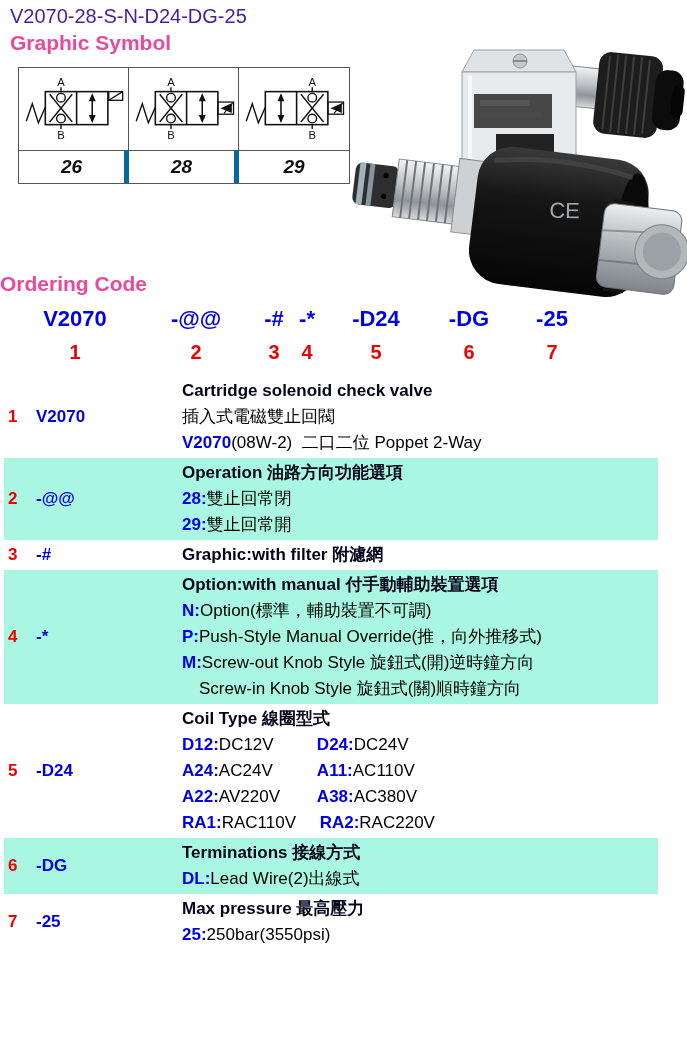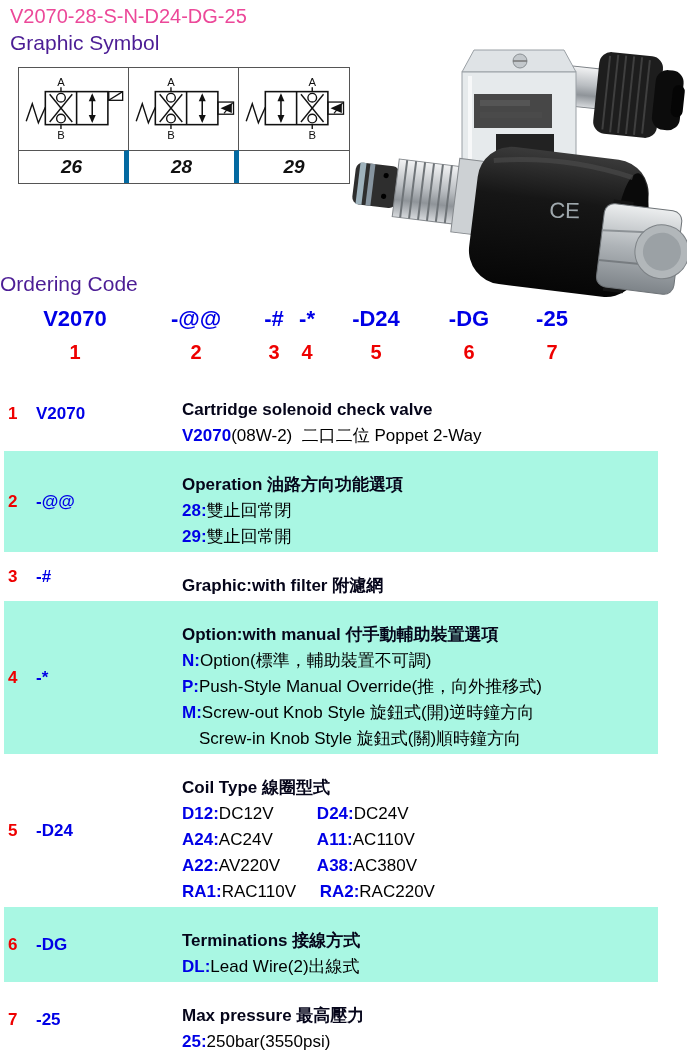--- a/index.html
+++ b/index.html
@@ -6,7 +6,7 @@
   .page{position:relative;width:687px;height:1054px;background:#fff;overflow:hidden;
         font-family:"Liberation Sans","DejaVu Sans",sans-serif;}
 
-  .model-code{position:absolute;left:10px;top:5px;font-size:20px;color:#ec4899;}
+  .model-code{position:absolute;left:10px;top:5px;font-size:20px;color:#4c1d95;}
   .heading{position:absolute;font-size:21px;font-weight:normal;color:#4c1d95;}
   #gs-heading{left:10px;top:31px;}
   #oc-heading{left:0;top:272px;}

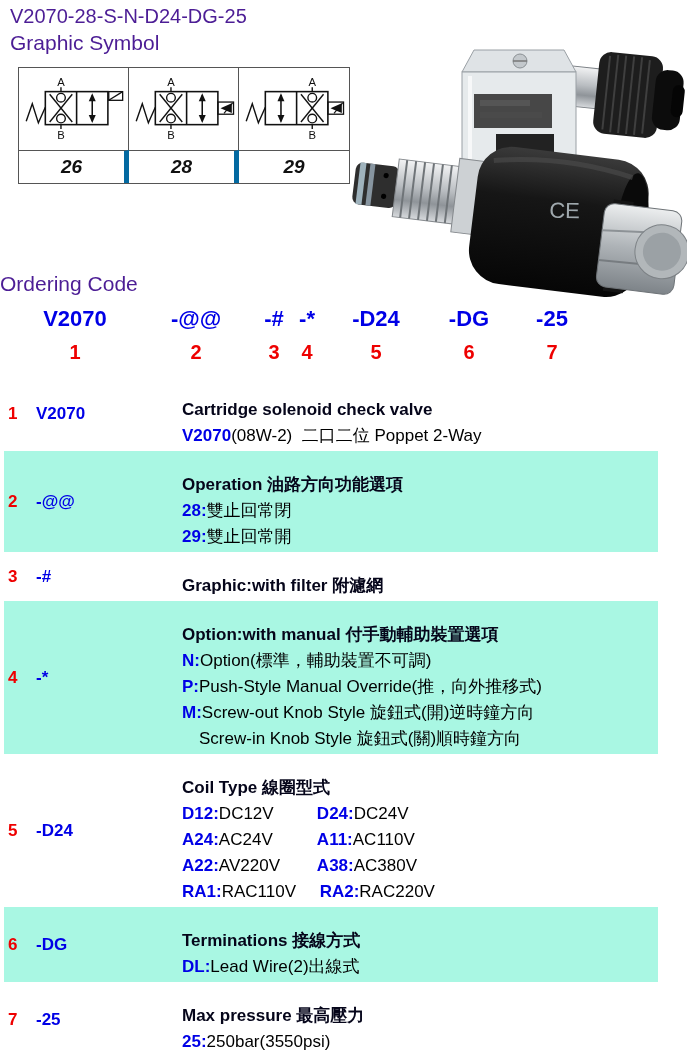--- a/index.html
+++ b/index.html
@@ -7,7 +7,7 @@
         font-family:"Liberation Sans","DejaVu Sans",sans-serif;}
 
   .model-code{position:absolute;left:10px;top:5px;font-size:20px;color:#4c1d95;}
-  .heading{position:absolute;font-size:21px;font-weight:normal;color:#4c1d95;}
+  .heading{position:absolute;font-size:21px;font-weight:bold;color:#ec4899;}
   #gs-heading{left:10px;top:31px;}
   #oc-heading{left:0;top:272px;}
 

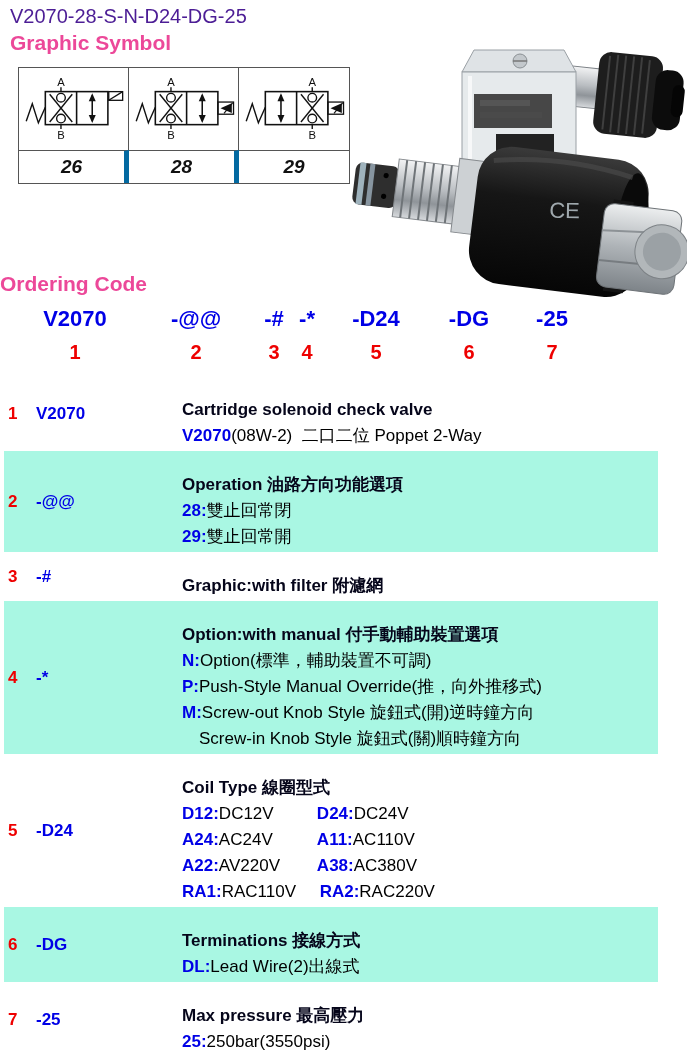--- a/index.html
+++ b/index.html
@@ -39,7 +39,7 @@
   .c-num{width:32px;padding-left:4px;box-sizing:border-box;display:flex;align-items:center;
          color:#ee0000;font-weight:bold;font-size:17px;}
   .c-code{width:146px;display:flex;align-items:center;color:#0000e6;font-weight:bold;font-size:17px;}
-  .c-desc{flex:1;font-size:17px;color:#000;margin-top:19px;}
+  .c-desc{flex:1;font-size:17px;color:#000;}
   .line{line-height:26px;white-space:pre-wrap;}
   .h{font-weight:bold;color:#05051a;}
   .k{font-weight:bold;color:#0000e6;}

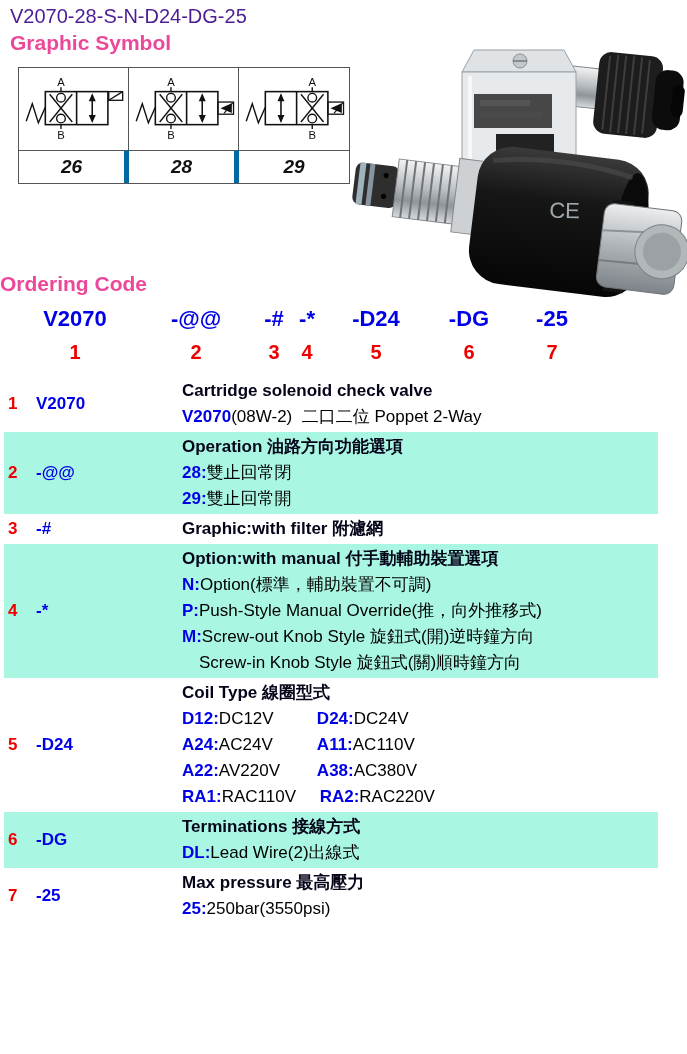--- a/index.html
+++ b/index.html
@@ -245,6 +245,7 @@
         <div class="c-code">V2070</div>
         <div class="c-desc">
           <div class="line"><span class="h">Cartridge solenoid check valve</span></div>
+          <div class="line"><span class="n">插入式電磁雙止回閥</span></div>
           <div class="line"><span class="k">V2070</span><span class="n">(08W-2)  二口二位 Poppet 2-Way</span></div>
         </div>
       </div>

Problem details ::
Lines with the word "model" in them: report all of these from the listing above.

Solution to this problem ::
-  .model-code{position:absolute;left:10px;top:5px;font-size:20px;color:#ec4899;}
+  .model-code{position:absolute;left:10px;top:5px;font-size:20px;color:#4c1d95;}
   .model-code{position:absolute;left:10px;top:5px;font-size:20px;color:#4c1d95;}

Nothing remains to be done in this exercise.